ABOUT THIS TASK
Work through the listing below and give again exactly the lines from the one with "is a co-founder" to the one with "your own username.", both ends included. All other lines and all pictures stay out.

DATA SUPPLIED
▶

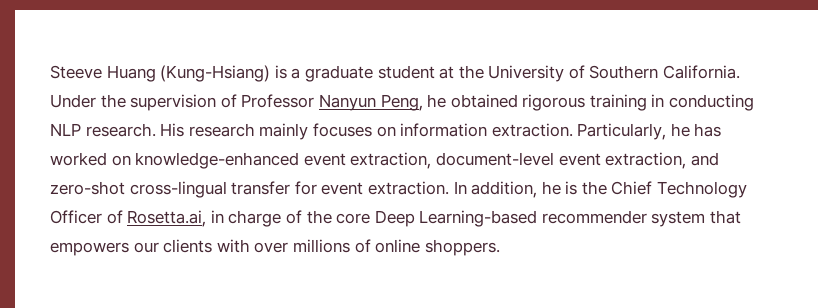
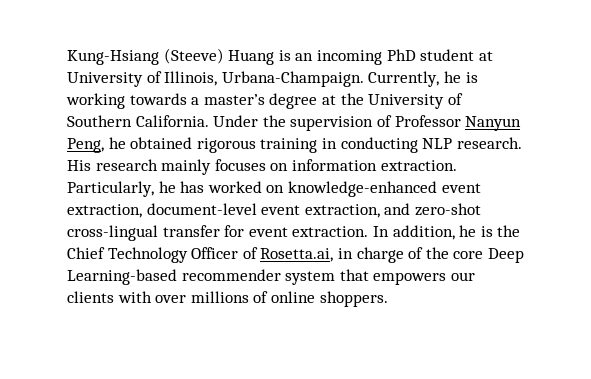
- Steeve Huang (Kung-Hsiang) is a graduate student at the University of Southern California.
+ Kung-Hsiang (Steeve) Huang is an incoming PhD student at University of Illinois, Urbana-Champaign. Currently, he is working towards a master’s degree at the University of Southern California.

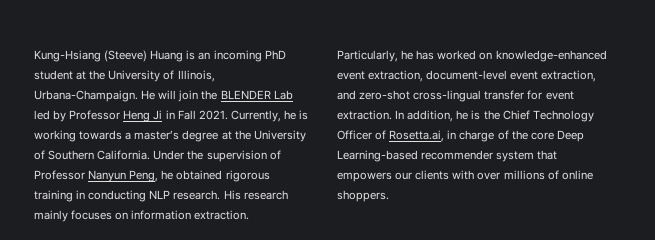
- Kung-Hsiang (Steeve) Huang is an incoming PhD student at University of Illinois, Urbana-Champaign.
+ Kung-Hsiang (Steeve) Huang is an incoming PhD student at the University of Illinois, Urbana-Champaign.
+ He will join the BLENDER Lab led by Professor Heng Ji in Fall 2021.

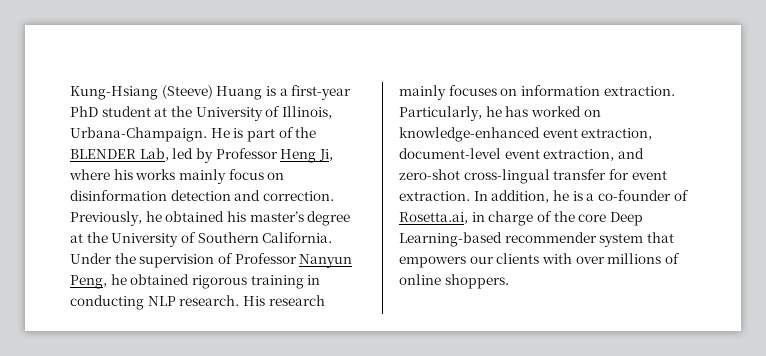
- Kung-Hsiang (Steeve) Huang is an incoming PhD student at the University of Illinois, Urbana-Champaign.
+ Kung-Hsiang (Steeve) Huang is a first-year PhD student at the University of Illinois, Urbana-Champaign.
- He will join the BLENDER Lab led by Professor Heng Ji in Fall 2021. Currently, he is working towards a master’s degree at the University of Southern California.
+ He is part of the BLENDER Lab, led by Professor Heng Ji, where his works mainly focus on disinformation detection and correction. Previously, he obtained his master’s degree at the University of Southern California.
- In addition, he is the Chief Technology Officer of Rosetta.ai, in charge of the core Deep Learning-based recommender system that empowers our clients with over millions of online shoppers.
+ In addition, he is a co-founder of Rosetta.ai, in charge of the core Deep Learning-based recommender system that empowers our clients with over millions of online shoppers.

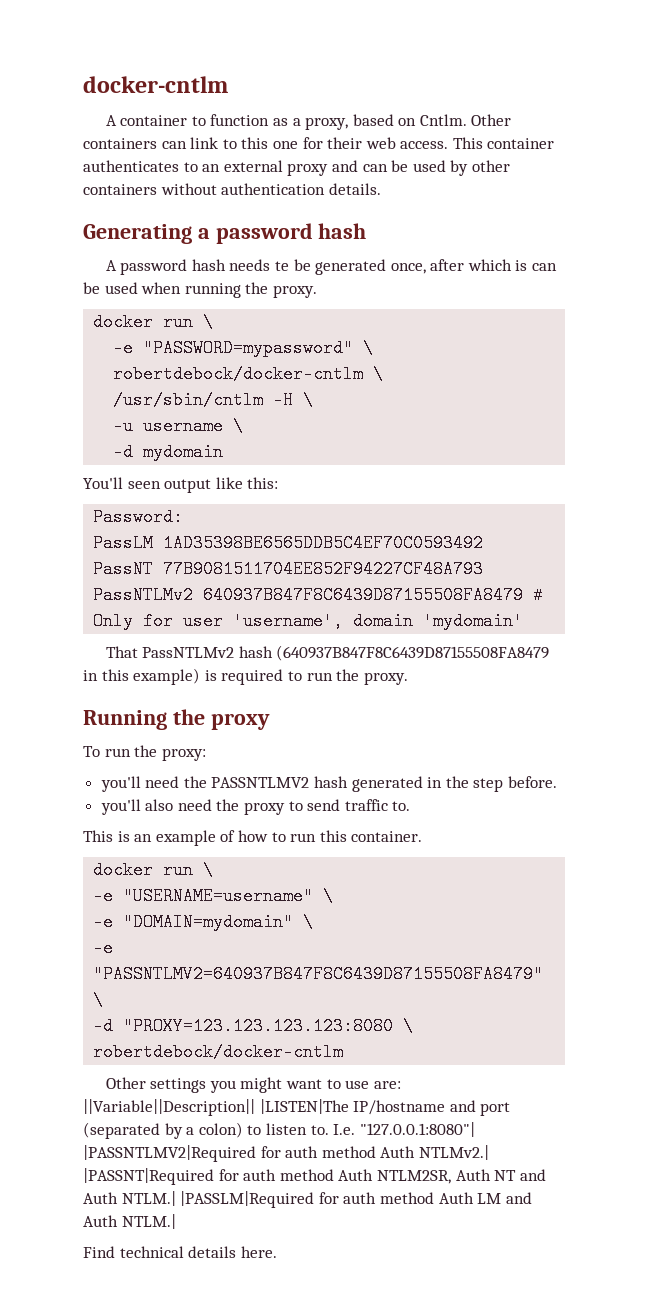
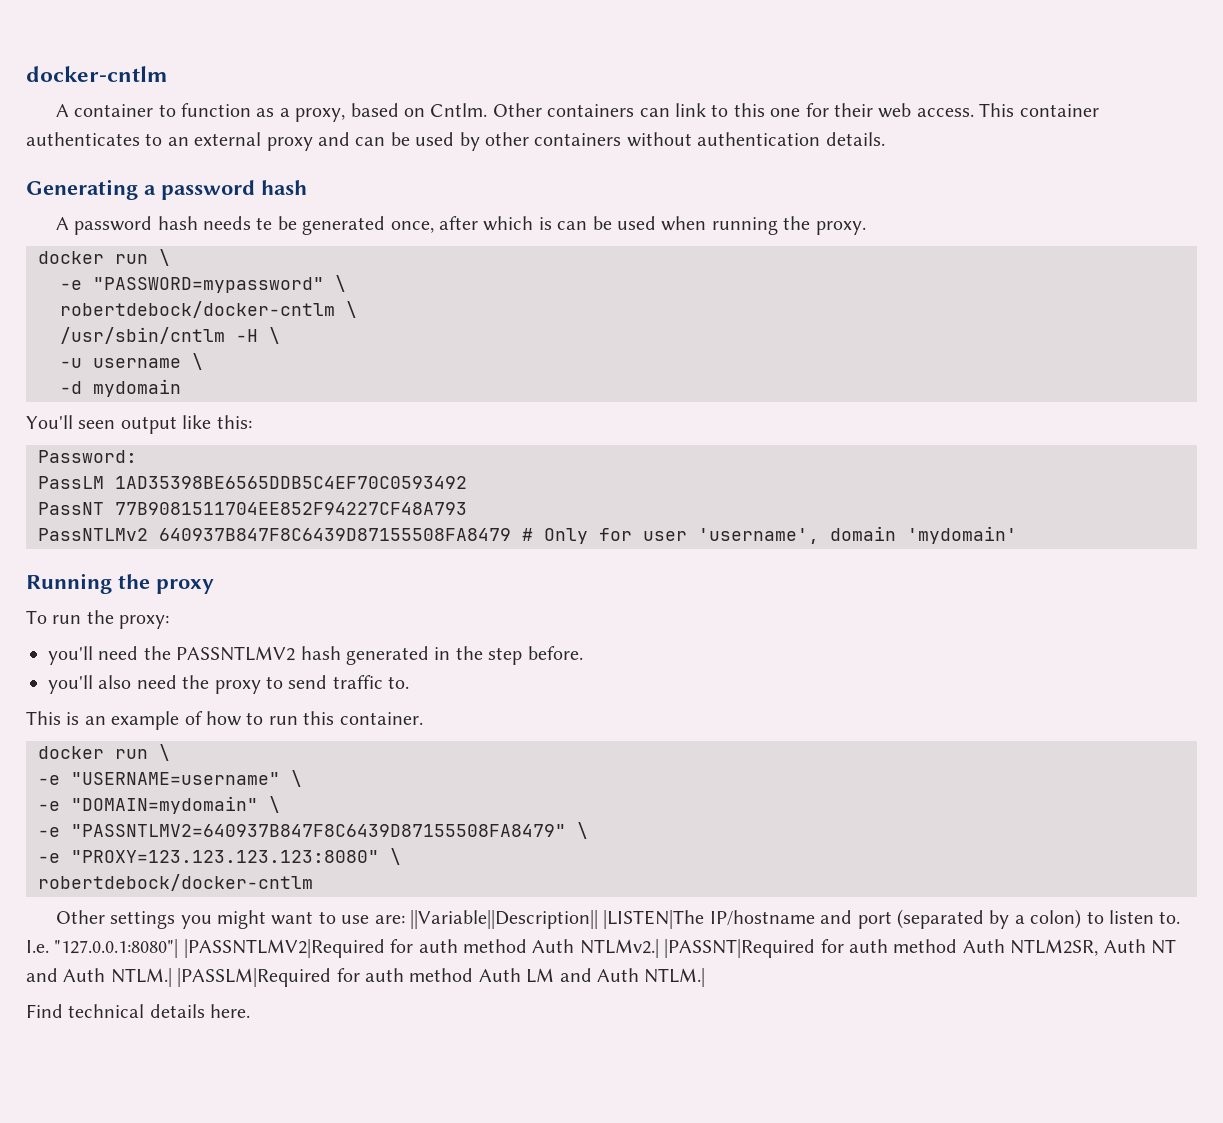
- That PassNTLMv2 hash (640937B847F8C6439D87155508FA8479 in this example) is required to run the proxy.
- -d "PROXY=123.123.123.123:8080 \
+ -e "PROXY=123.123.123.123:8080" \

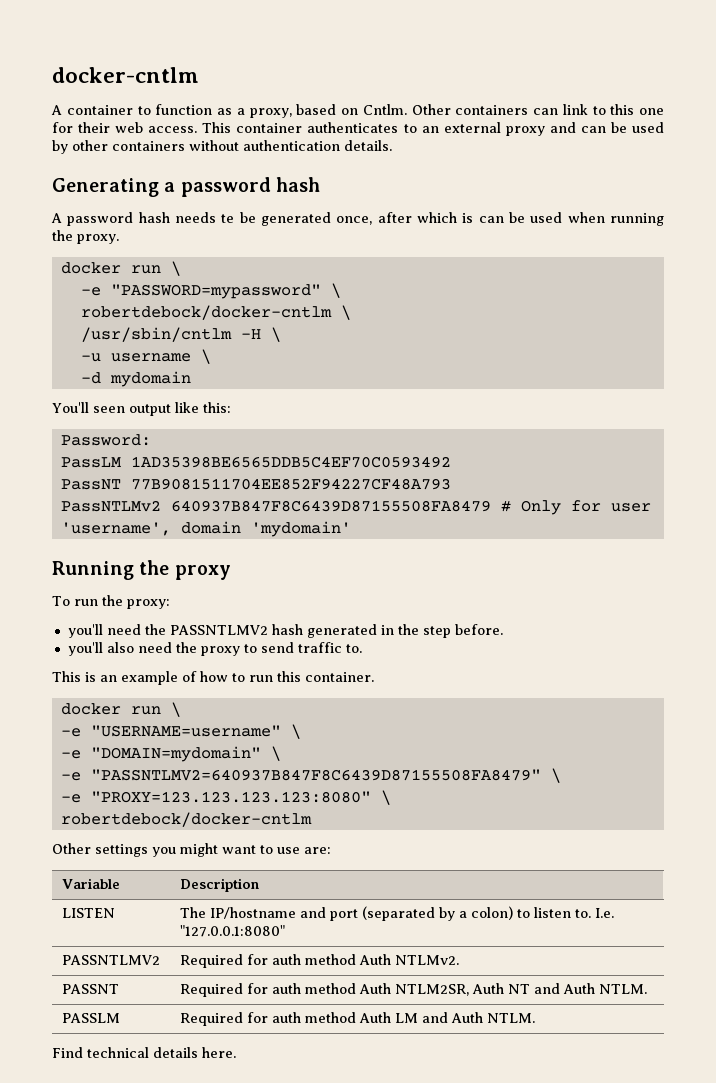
- Other settings you might want to use are: ||Variable||Description|| |LISTEN|The IP/hostname and port (separated by a colon) to listen to. I.e. "127.0.0.1:8080"| |PASSNTLMV2|Required for auth method Auth NTLMv2.| |PASSNT|Required for auth method Auth NTLM2SR, Auth NT and Auth NTLM.| |PASSLM|Required for auth method Auth LM and Auth NTLM.|
+ Other settings you might want to use are:
+ Variable | Description
+ LISTEN | The IP/hostname and port (separated by a colon) to listen to. I.e. "127.0.0.1:8080"
+ PASSNTLMV2 | Required for auth method Auth NTLMv2.
+ PASSNT | Required for auth method Auth NTLM2SR, Auth NT and Auth NTLM.
+ PASSLM | Required for auth method Auth LM and Auth NTLM.

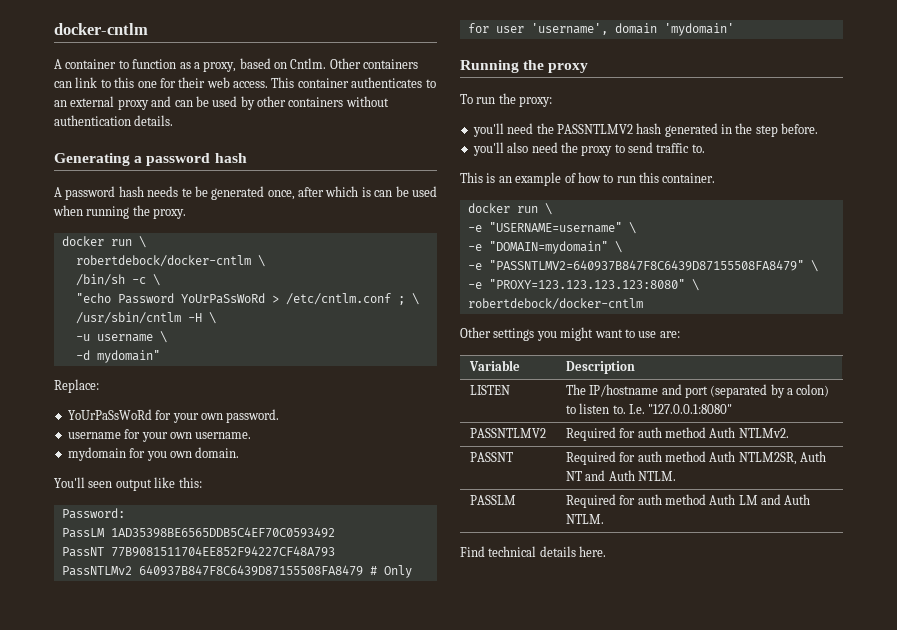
- -e "PASSWORD=mypassword" \
  robertdebock/docker-cntlm \
+ /bin/sh -c \
+ "echo Password YoUrPaSsWoRd > /etc/cntlm.conf ; \
- -d mydomain
+ -d mydomain"
+ Replace:
+ YoUrPaSsWoRd for your own password.
+ username for your own username.
+ mydomain for you own domain.

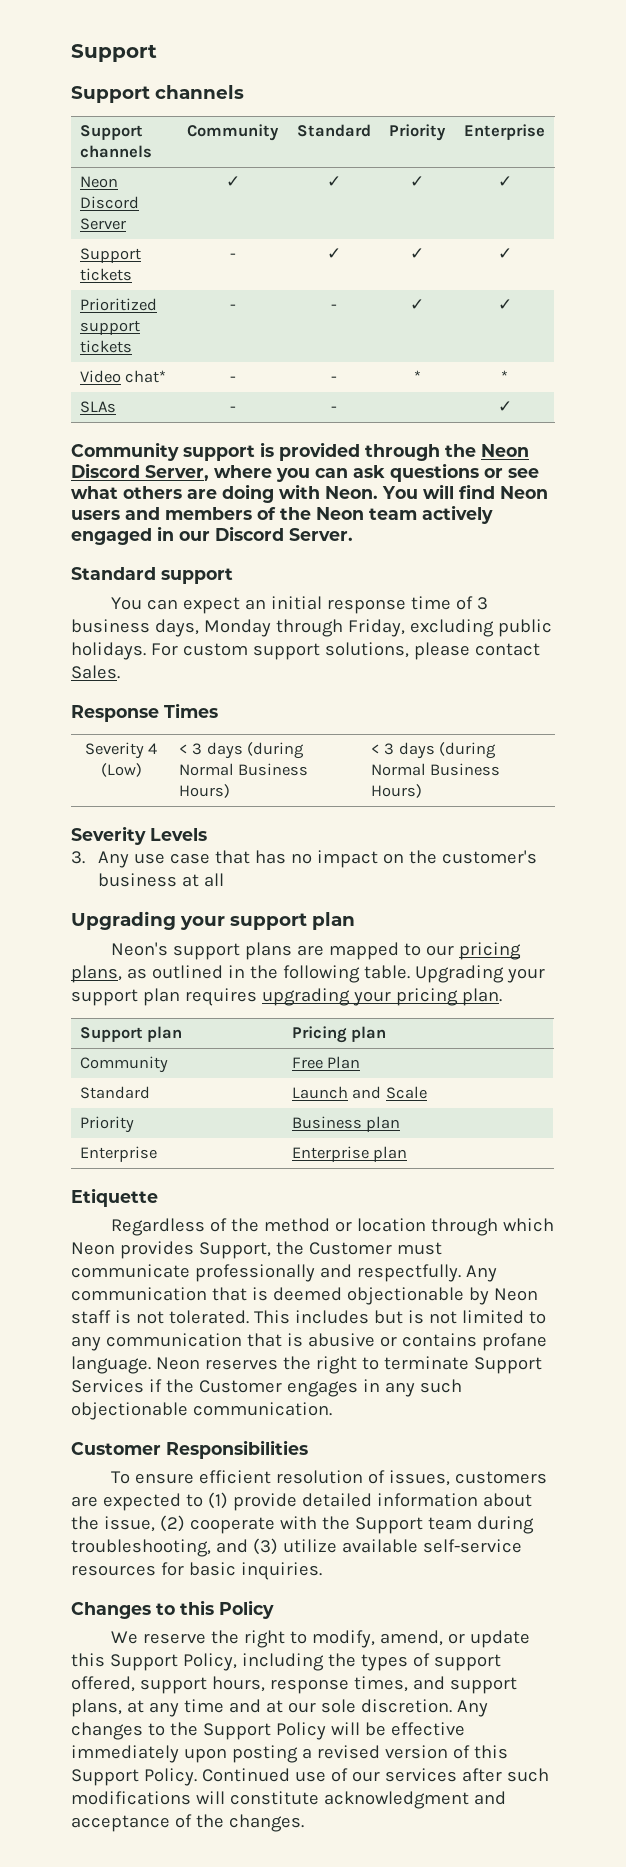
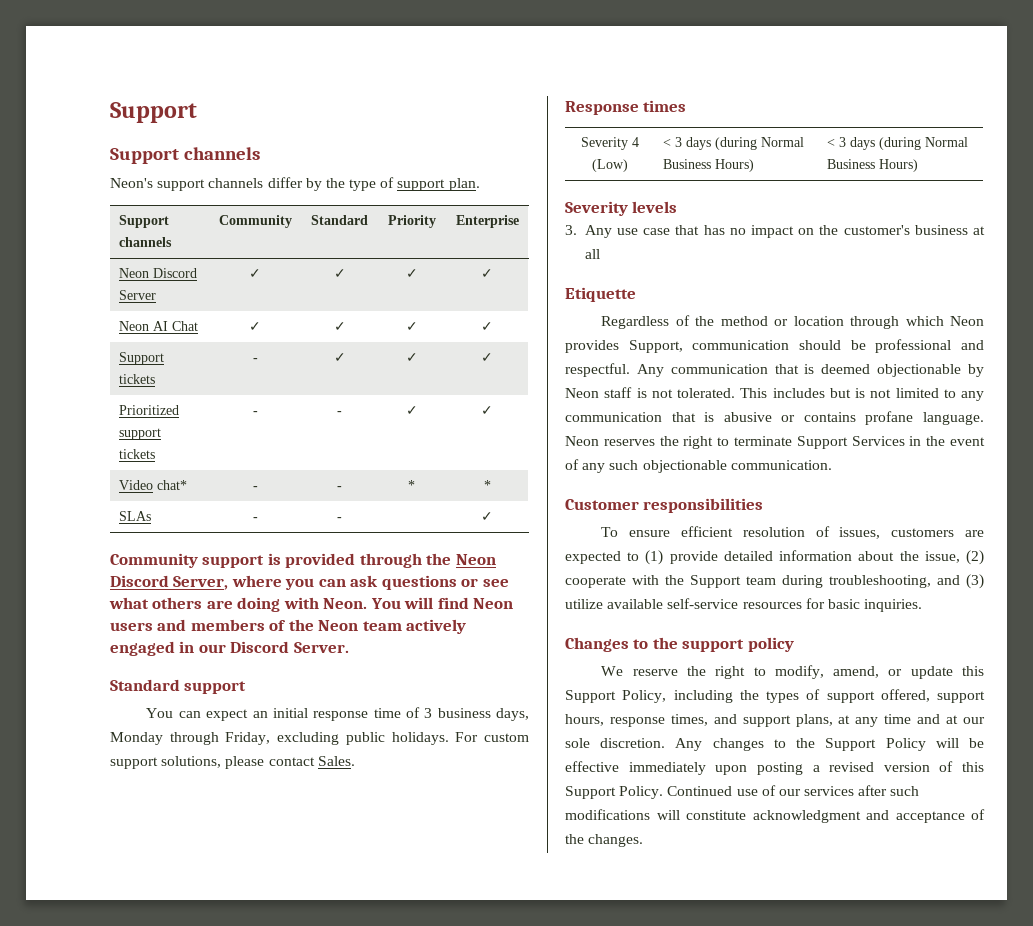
+ Neon's support channels differ by the type of support plan.
+ Neon AI Chat | ✓ | ✓ | ✓ | ✓
- Response Times
+ Response times
- Severity Levels
+ Severity levels
  3. Any use case that has no impact on the customer's business at all
- Upgrading your support plan
- Neon's support plans are mapped to our pricing plans, as outlined in the following table. Upgrading your support plan requires upgrading your pricing plan.
- Support plan | Pricing plan
- Community | Free Plan
- Standard | Launch and Scale
- Priority | Business plan
- Enterprise | Enterprise plan
- Regardless of the method or location through which Neon provides Support, the Customer must communicate professionally and respectfully.
+ Regardless of the method or location through which Neon provides Support, communication should be professional and respectful.
- Neon reserves the right to terminate Support Services if the Customer engages in any such objectionable communication.
+ Neon reserves the right to terminate Support Services in the event of any such objectionable communication.
- Customer Responsibilities
+ Customer responsibilities
- Changes to this Policy
+ Changes to the support policy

◀

EXPECTED ANSWER
+ In addition, he is a co-founder of Rosetta.ai, in charge of the core Deep Learning-based recommender system that empowers our clients with over millions of online shoppers.

- That PassNTLMv2 hash (640937B847F8C6439D87155508FA8479 in this example) is required to run the proxy.
- -d "PROXY=123.123.123.123:8080 \
+ -e "PROXY=123.123.123.123:8080" \

- Other settings you might want to use are: ||Variable||Description|| |LISTEN|The IP/hostname and port (separated by a colon) to listen to. I.e. "127.0.0.1:8080"| |PASSNTLMV2|Required for auth method Auth NTLMv2.| |PASSNT|Required for auth method Auth NTLM2SR, Auth NT and Auth NTLM.| |PASSLM|Required for auth method Auth LM and Auth NTLM.|
+ Other settings you might want to use are:
+ Variable | Description
+ LISTEN | The IP/hostname and port (separated by a colon) to listen to. I.e. "127.0.0.1:8080"
+ PASSNTLMV2 | Required for auth method Auth NTLMv2.
+ PASSNT | Required for auth method Auth NTLM2SR, Auth NT and Auth NTLM.
+ PASSLM | Required for auth method Auth LM and Auth NTLM.

- -e "PASSWORD=mypassword" \
  robertdebock/docker-cntlm \
+ /bin/sh -c \
+ "echo Password YoUrPaSsWoRd > /etc/cntlm.conf ; \
- -d mydomain
+ -d mydomain"
+ Replace:
+ YoUrPaSsWoRd for your own password.
+ username for your own username.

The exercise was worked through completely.